Thursday, May 1, 2008
4 bacon strips
1/2 medium onion, thinly sliced
8 eggs
1/3 cup frozen petite peas, partially thawed
2 ounces (about 3/4 cup) double Gloucester or cheddar cheese
1/4 teaspoon salt
1/8 teaspoon black pepper
Chop the bacon into 1-inch pieces and fry in a 12-inch nonstick skillet (with an oven-proof handle) over medium heat. Transfer the bacon pieces to a small plate. Remove all but 1 tablespoon of bacon drippings from the pan. Add the sliced onion and cook over medium heat, turning often, until softened and lightly browned.
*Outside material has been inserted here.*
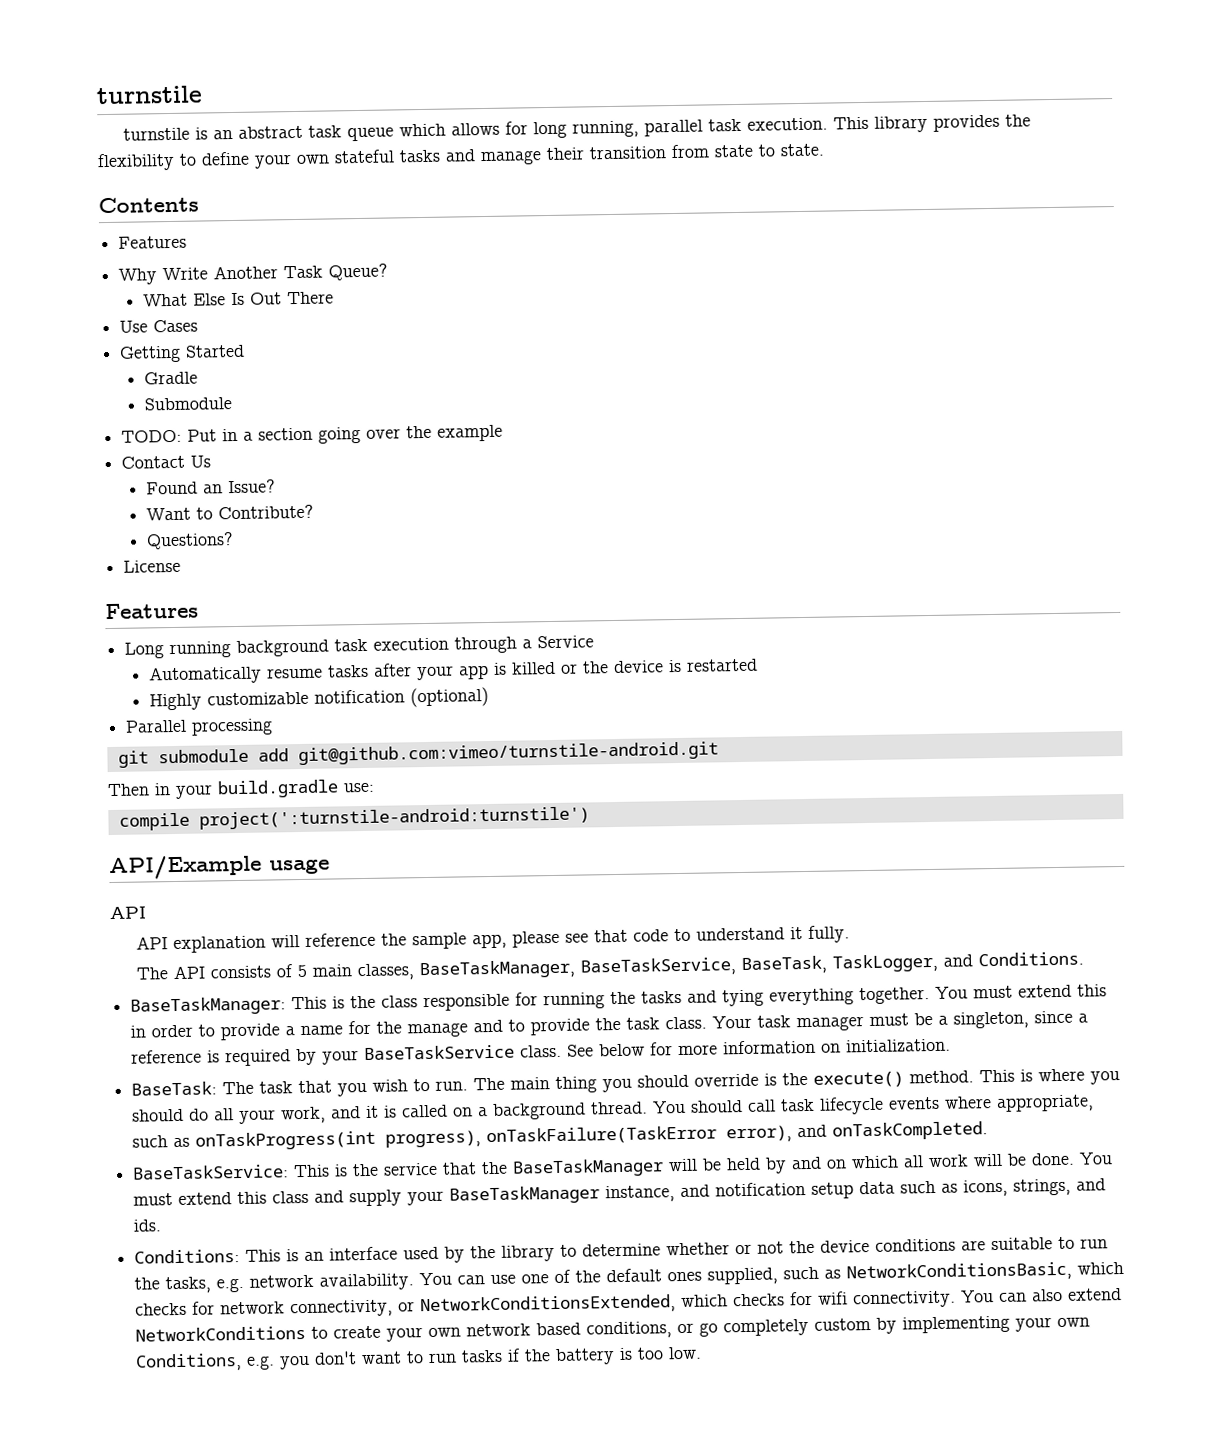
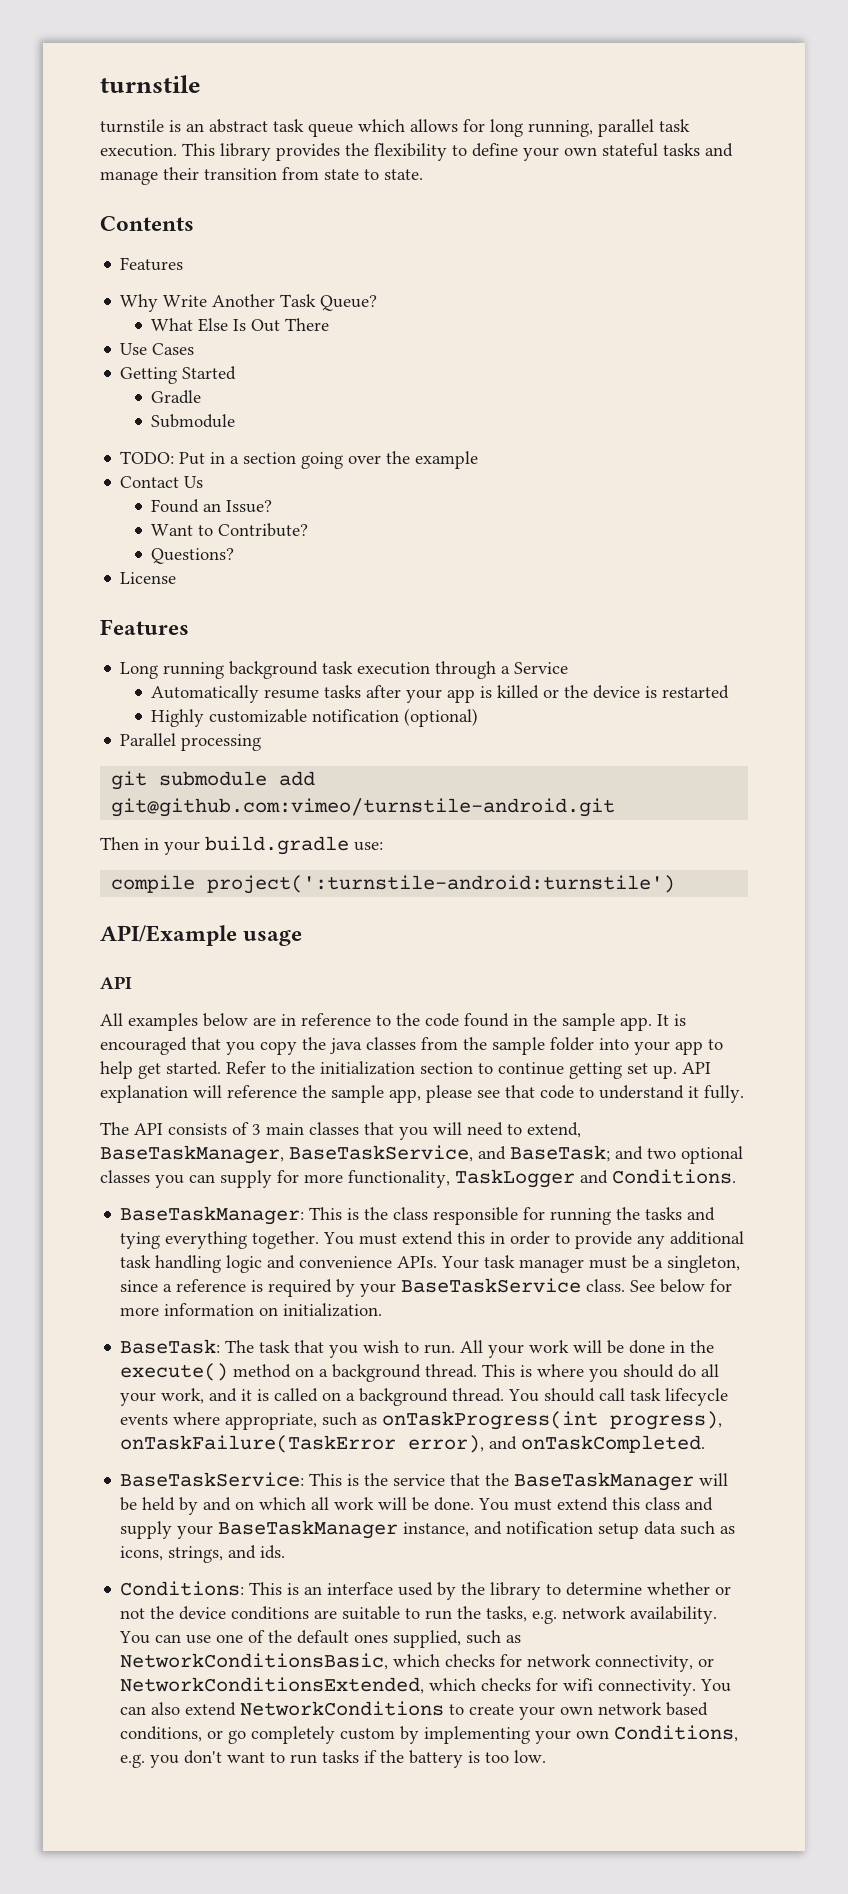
(147, 913) none -> [100,1013,686,1031] [100,1037,723,1055] [100,1061,677,1079] All examples below are in reference to the code found in the sample app. It is encouraged that you copy the java classes from the sample folder into your app to help get started. Refer to the initialization section to continue getting set up.
[297,953,939,981] 5 main classes, BaseTaskManager, BaseTaskService, BaseTask, TaskLogger, -> [252,1122,581,1140] [100,1145,743,1164] [100,1169,575,1188] 3 main classes that you will need to extend, BaseTaskManager, BaseTaskService, and BaseTask; and two optional classes you can supply for more functionality, TaskLogger
[285,1016,708,1038] a name for the manage and to provide the task class. -> [637,1231,745,1249] [120,1255,438,1273] any additional task handling logic and convenience APIs.
[473,1070,975,1093] The main thing you should override is the execute() method. -> [460,1340,715,1358] [120,1363,478,1382] All your work will be done in the execute() method on a background thread.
Whisk the eggs together in a large bowl until well-blended. Add the reserved bacon, peas, cheese, salt and pepper, and stir to combine. Pour the egg mixture over the onions in the skillet. Using a heat-proof rubber spatula, push the edges of the egg mixture toward the center while tilting the skillet to allow the uncooked egg to run out toward the edges of the skillet, until the eggs are mostly set with a moist top, about 3 minutes. Place the skillet under the oven-broiler and broil for 2 to 3 minutes, until the top is golden and set. Cut into four wedges and serve immediately. Serves 4.
Serving suggestion: Serve the frittata with a simple green salad.